Sbattuti in un capannone, divisi dalle loro donne e bambini, gli uomini si stringevano tra loro per riscaldarsi con i corpi, mentre la fame si faceva sentire sempre di più. Stanchi dal viaggio e dalla disperazione si addormentarono. Giuseppe rannicchiato nel suo cantuccio pensava a Lucia, chissà dove era stata portata e che le stavano facendo, una stretta al cuore lo attanagliava, avrebbe dato la vita per lei tanto l’amava.
L’alba li ritrovò distesi uno accanto all’altro, un fievole sole penetrava tra le sbarre di una piccola finestra. Sembrava assurdo quello che stava succedendo, trovarsi prigionieri senza avere fatto niente di male, solo perché erano di una etnia differente con un credo diverso, eppure stava accadendo.
Un urlo squarciò il silenzio del mattino mentre si spalancava la porta d’ingresso e militari tedeschi entravano con fucili spianati. “Forza, tutti fuori” gridarono con rabbia spingendoli senza pietà.
In un attimo erano fuori all’aria aperta, il freddo pungente penetrava le ossa facendo comprendere che non era un sogno quello che stavano vivendo, ma la cruda realtà.
Giuseppe capì che era arrivato il momento, che quel risveglio era l’ultimo e che di lì a poco avrebbe lasciato per sempre la vita terrena. Provava dentro se un pace indescrivibile, come di beatitudine, forse andava davvero dove era la vita vera e dove avrebbe potuto stare per sempre con la sua Lucia senza quella continua paura di tutto, o forse era solo una sua disperata voglia di crederci per stare meglio, ma era bello sentirsi così.

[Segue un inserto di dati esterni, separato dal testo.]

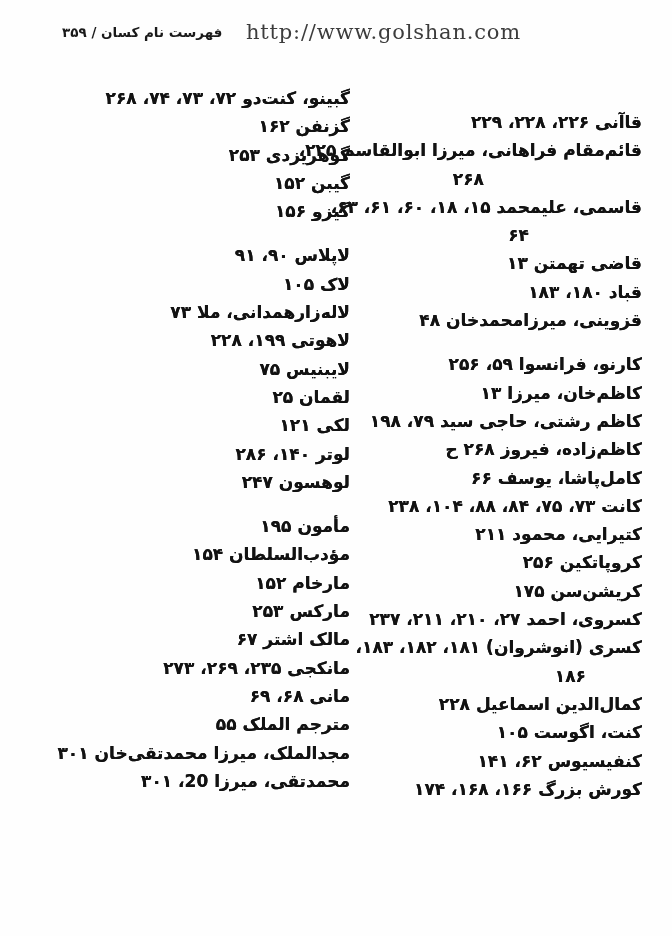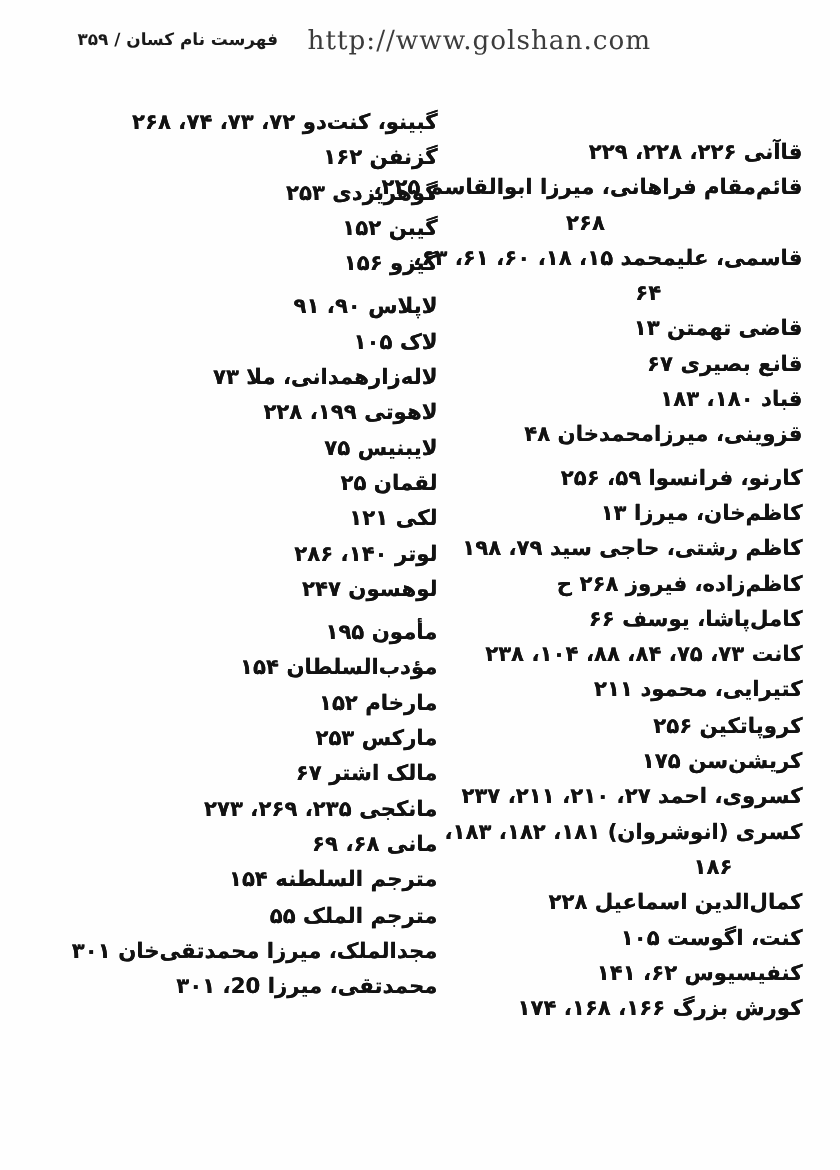--- a/index.html
+++ b/index.html
@@ -34,7 +34,7 @@
     height:28.3px;line-height:28.3px;white-space:nowrap;
     text-shadow:0 0 .4px #222;
   }
-  .gap{margin-top:6px;}
+  .gap{margin-top:16px;}
   .indent-lg{padding-right:158px;}
   .indent-md{padding-right:113px;}
   .indent-sm{padding-right:56px;}

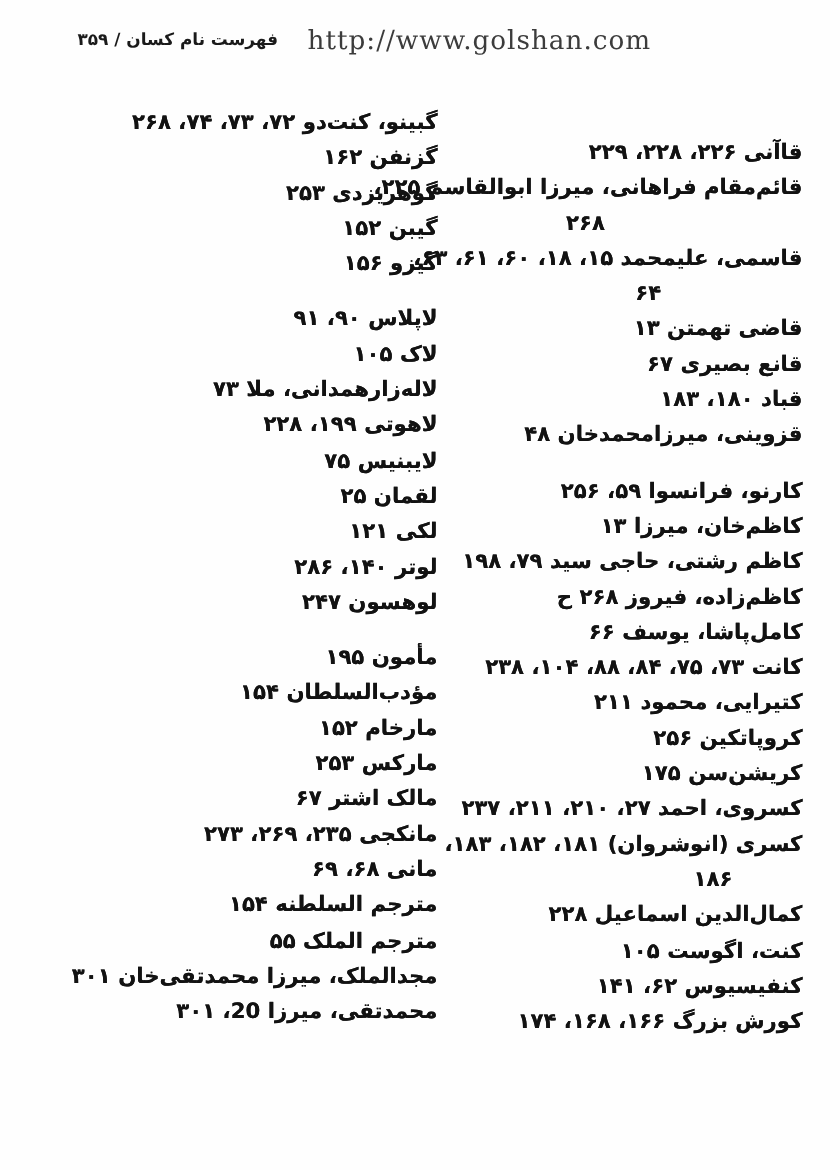--- a/index.html
+++ b/index.html
@@ -53,7 +53,6 @@
       <div class="line">قاسمی، علیمحمد ۱۵، ۱۸، ۶۰، ۶۱، ۶۳،</div>
       <div class="line indent-md">۶۴</div>
       <div class="line">قاضی تهمتن ۱۳</div>
-      <div class="line">قانع بصیری ۶۷</div>
       <div class="line">قباد ۱۸۰، ۱۸۳</div>
       <div class="line">قزوینی، میرزامحمدخان ۴۸</div>
       <div class="line gap">کارنو، فرانسوا ۵۹، ۲۵۶</div>

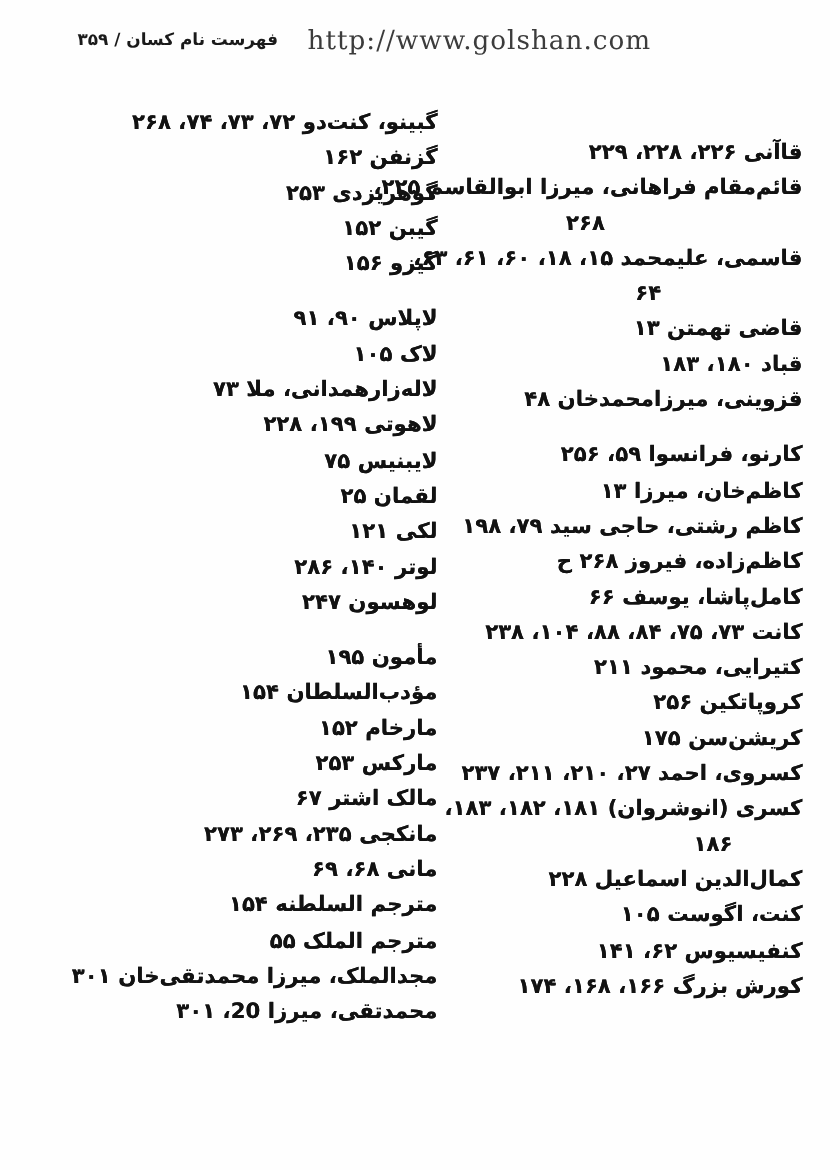--- a/index.html
+++ b/index.html
@@ -95,7 +95,6 @@
       <div class="line">مالک اشتر ۶۷</div>
       <div class="line">مانکجی ۲۳۵، ۲۶۹، ۲۷۳</div>
       <div class="line">مانی ۶۸، ۶۹</div>
-      <div class="line">مترجم السلطنه ۱۵۴</div>
       <div class="line">مترجم الملک ۵۵</div>
       <div class="line">مجدالملک، میرزا محمدتقی‌خان ۳۰۱</div>
       <div class="line">محمدتقی، میرزا 20، ۳۰۱</div>

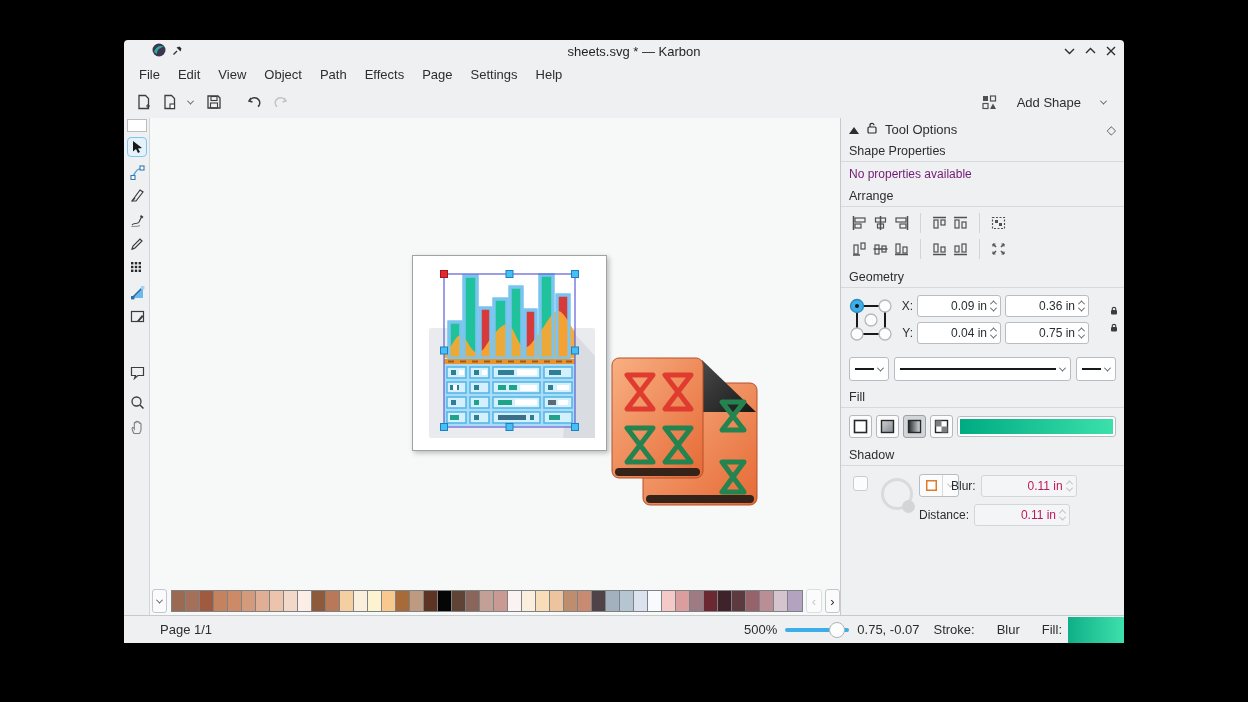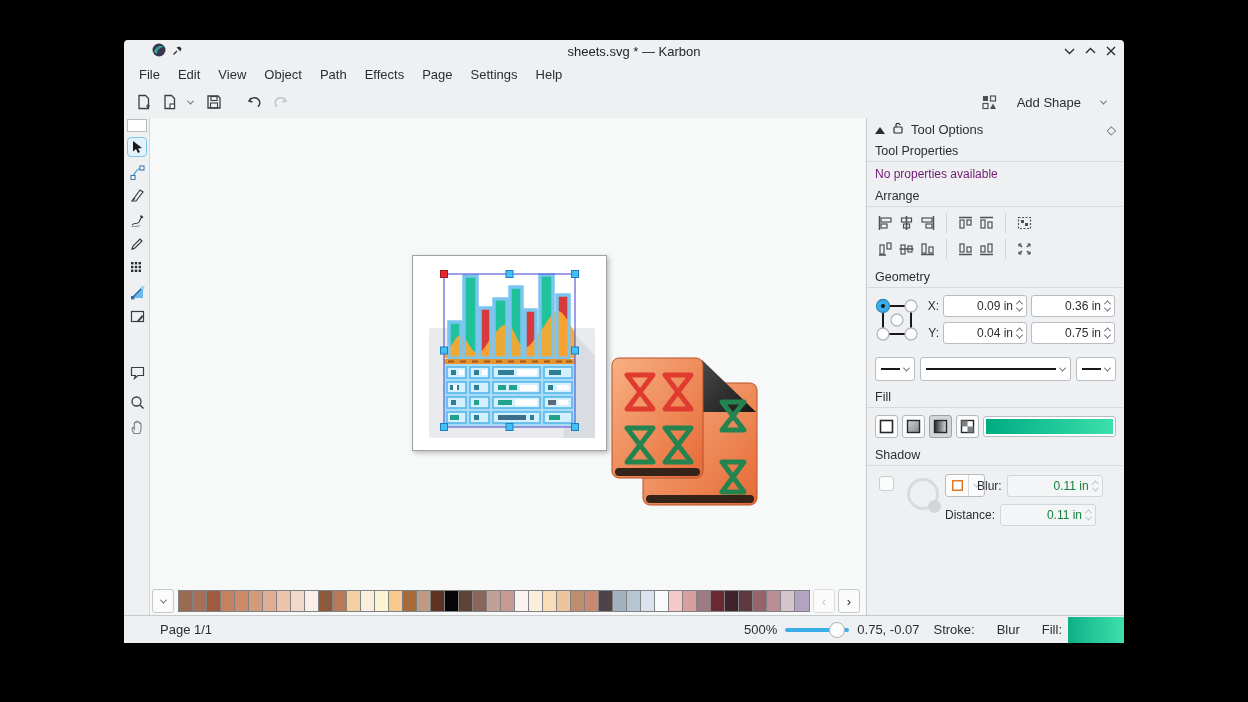--- a/index.html
+++ b/index.html
@@ -50,7 +50,7 @@
   .pal-nav.disabled{color:#c3c7ca;border-color:#dcdfe2;}
 
   
-  .panel{width:258px;flex:none;background:#eff0f1;border-left:1px solid #c6cacd;padding:0 0 0 0;position:relative;font-size:12px;}
+  .panel{width:284px;flex:none;background:#eff0f1;border-left:1px solid #c6cacd;padding:0 0 0 0;position:relative;font-size:12px;}
   .panel-header{display:flex;align-items:center;gap:8px;padding:4px 8px;}
   .panel-header .spacer{flex:1;}
   .sect{padding:3px 8px;border-bottom:1px solid #d7dadd;color:#2b2e31;font-size:12.5px;}

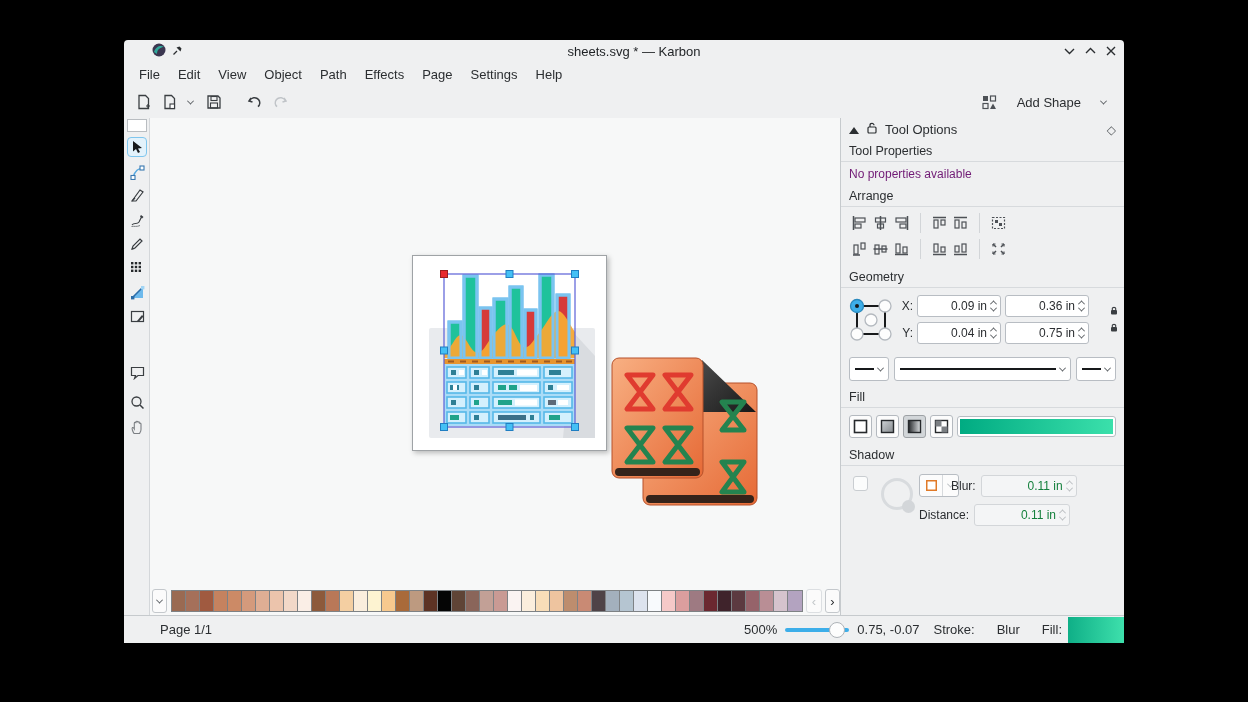--- a/index.html
+++ b/index.html
@@ -508,7 +508,7 @@
         <span style="color:#5c6064;">◇</span>
       </div>
 
-      <div class="sect">Tool Properties</div>
+      <div class="sect">Shape Properties</div>
       <div class="muted">No properties available</div>
 
       <div class="sect">Arrange</div>

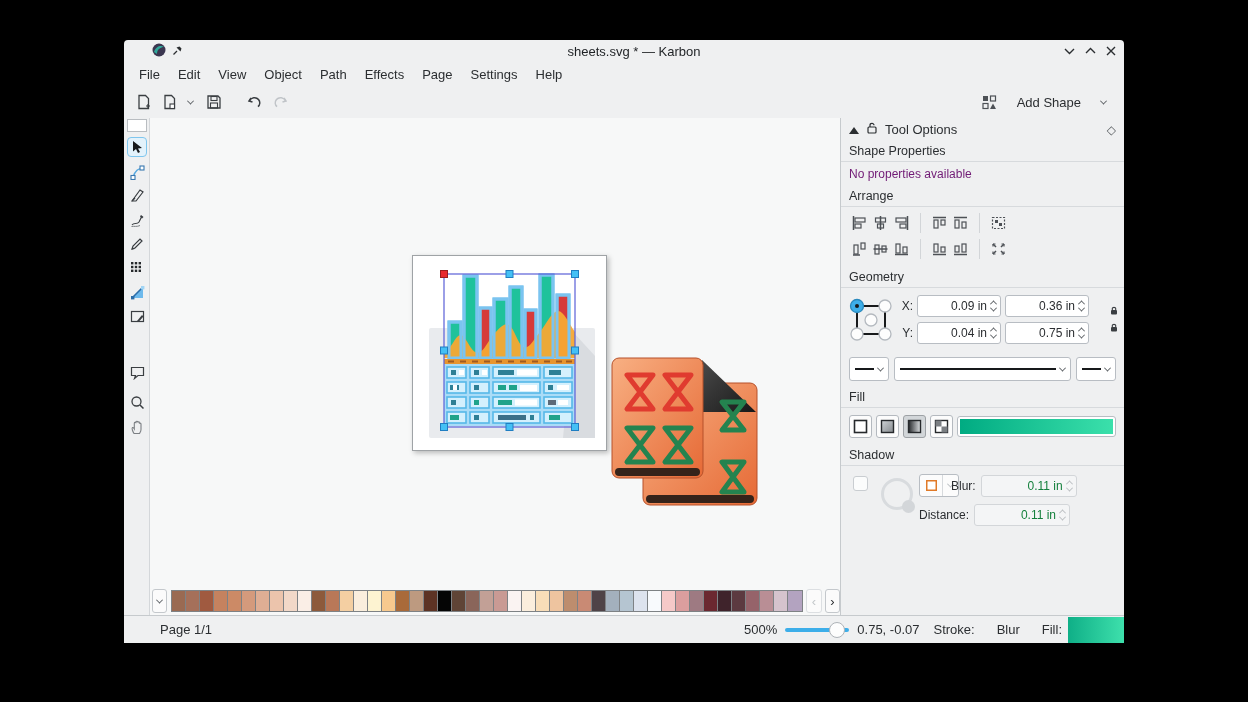--- a/index.html
+++ b/index.html
@@ -68,7 +68,7 @@
   .spinbox{height:22px;background:#fff;border:1px solid #b8bdc3;border-radius:3px;display:flex;align-items:center;
            justify-content:flex-end;padding:0 4px 0 6px;gap:4px;}
   .spinbox .val{white-space:nowrap;}
-  .spinbox.disabled{background:#f4f5f6;border-color:#d3d6d9;color:#15803d;}
+  .spinbox.disabled{background:#f4f5f6;border-color:#d3d6d9;color:#be185d;}
   .spin-arrows{display:flex;flex-direction:column;gap:2px;align-items:center;}
   .caret{display:block;width:5px;height:5px;border-left:1.4px solid #5c6064;border-top:1.4px solid #5c6064;}
   .caret.up{transform:rotate(45deg) translate(1px,1px);}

In fila per due si avviavano verso la morte, a Giuseppe era finalmente chiaro la fine che avevano fatto tutti i suoi amici che non erano più ritornati. Quelle camere chiuse dove si entrava per non uscire più. Giuseppe si avviò con l’animo leggero, non aveva paura, ora era sereno, sarebbe stata la storia a rendergli onore.